**What to produce**
Search term "Canned": copy each line of the data containing it.

**Data extracted from a collection**
# # # #
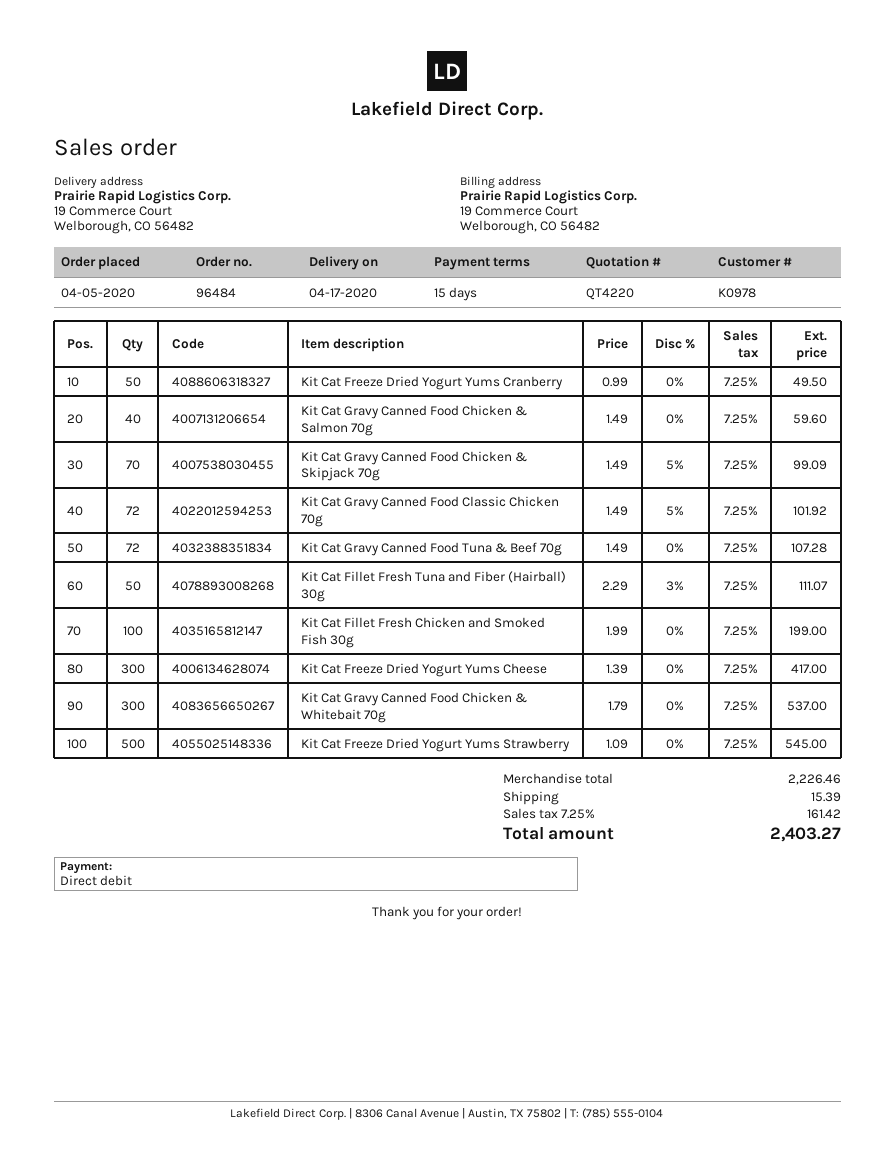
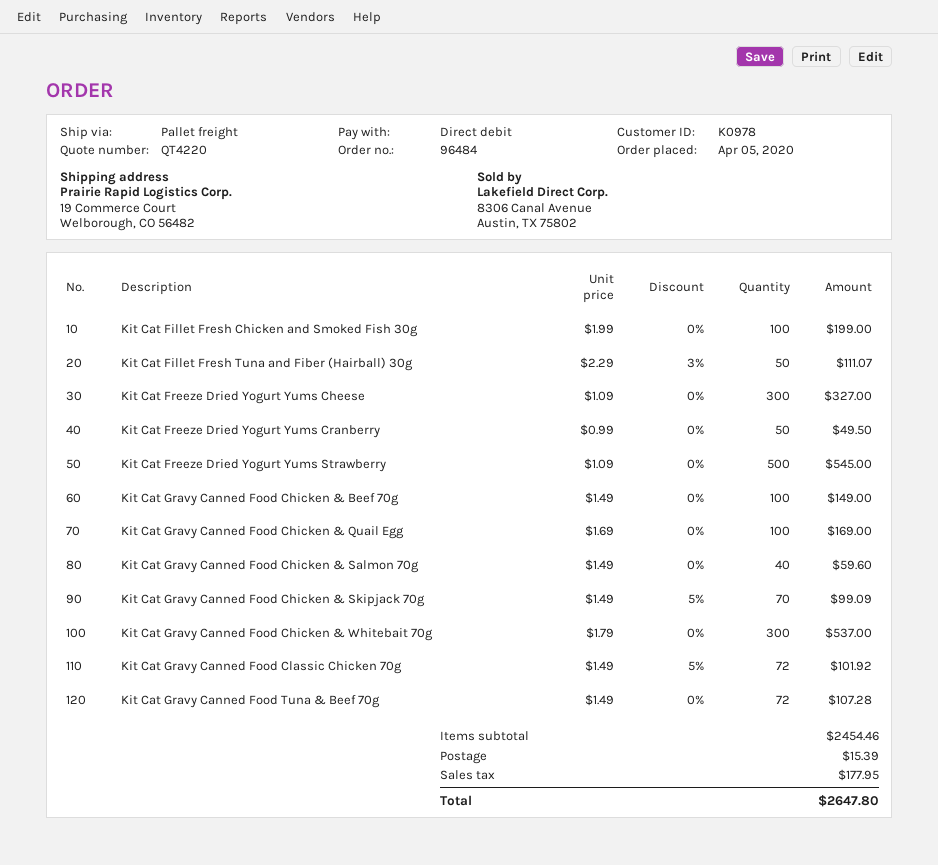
Kit Cat Freeze Dried Yogurt Yums Cheese: 300 x 1.39 = 417.00 -> 300 x 1.09 = 327.00
Kit Cat Gravy Canned Food Chicken & Beef 70g: none -> 100 x 1.49 = 149.00
Kit Cat Gravy Canned Food Chicken & Quail Egg: none -> 100 x 1.69 = 169.00
subtotal: 2226.46 -> 2454.46
tax: 161.42 -> 177.95
total: 2403.27 -> 2647.80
# # # #
**Answer to the exercise**
Kit Cat Gravy Canned Food Chicken & Beef 70g: none -> 100 x 1.49 = 149.00
Kit Cat Gravy Canned Food Chicken & Quail Egg: none -> 100 x 1.69 = 169.00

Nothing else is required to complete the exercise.